◆ **Task requirements**: After locating the line that holds "discount: none -> 4.12", transcribe it and each following line to the end of the records, changing nothing and adding nothing.

Recorded information START

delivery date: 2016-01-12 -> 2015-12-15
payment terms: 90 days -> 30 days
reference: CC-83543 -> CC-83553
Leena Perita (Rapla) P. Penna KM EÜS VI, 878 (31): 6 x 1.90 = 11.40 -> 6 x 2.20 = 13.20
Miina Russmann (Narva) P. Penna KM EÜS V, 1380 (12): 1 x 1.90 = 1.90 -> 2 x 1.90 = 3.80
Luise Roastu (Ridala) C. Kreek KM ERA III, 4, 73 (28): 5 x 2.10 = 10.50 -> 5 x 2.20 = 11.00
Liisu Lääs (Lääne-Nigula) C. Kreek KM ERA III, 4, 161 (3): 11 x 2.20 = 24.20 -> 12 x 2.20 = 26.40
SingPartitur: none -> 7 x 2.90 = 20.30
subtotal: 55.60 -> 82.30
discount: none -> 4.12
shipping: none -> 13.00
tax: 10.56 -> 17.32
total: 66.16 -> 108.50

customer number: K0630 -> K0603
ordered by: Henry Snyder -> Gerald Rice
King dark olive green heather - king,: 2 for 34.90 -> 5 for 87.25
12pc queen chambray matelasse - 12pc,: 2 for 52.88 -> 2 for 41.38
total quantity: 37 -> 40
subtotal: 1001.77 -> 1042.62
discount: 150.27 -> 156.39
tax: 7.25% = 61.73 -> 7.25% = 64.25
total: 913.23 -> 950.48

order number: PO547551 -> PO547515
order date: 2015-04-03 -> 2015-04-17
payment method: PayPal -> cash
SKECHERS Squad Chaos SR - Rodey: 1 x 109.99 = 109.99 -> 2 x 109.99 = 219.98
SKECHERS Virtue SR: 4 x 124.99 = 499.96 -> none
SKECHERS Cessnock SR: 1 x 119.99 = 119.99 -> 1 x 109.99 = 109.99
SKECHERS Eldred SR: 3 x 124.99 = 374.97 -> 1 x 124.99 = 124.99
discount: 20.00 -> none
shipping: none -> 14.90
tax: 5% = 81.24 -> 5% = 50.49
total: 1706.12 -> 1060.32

Recorded information END

◆ **Result of the exercise**:
discount: none -> 4.12
shipping: none -> 13.00
tax: 10.56 -> 17.32
total: 66.16 -> 108.50

customer number: K0630 -> K0603
ordered by: Henry Snyder -> Gerald Rice
King dark olive green heather - king,: 2 for 34.90 -> 5 for 87.25
12pc queen chambray matelasse - 12pc,: 2 for 52.88 -> 2 for 41.38
total quantity: 37 -> 40
subtotal: 1001.77 -> 1042.62
discount: 150.27 -> 156.39
tax: 7.25% = 61.73 -> 7.25% = 64.25
total: 913.23 -> 950.48

order number: PO547551 -> PO547515
order date: 2015-04-03 -> 2015-04-17
payment method: PayPal -> cash
SKECHERS Squad Chaos SR - Rodey: 1 x 109.99 = 109.99 -> 2 x 109.99 = 219.98
SKECHERS Virtue SR: 4 x 124.99 = 499.96 -> none
SKECHERS Cessnock SR: 1 x 119.99 = 119.99 -> 1 x 109.99 = 109.99
SKECHERS Eldred SR: 3 x 124.99 = 374.97 -> 1 x 124.99 = 124.99
discount: 20.00 -> none
shipping: none -> 14.90
tax: 5% = 81.24 -> 5% = 50.49
total: 1706.12 -> 1060.32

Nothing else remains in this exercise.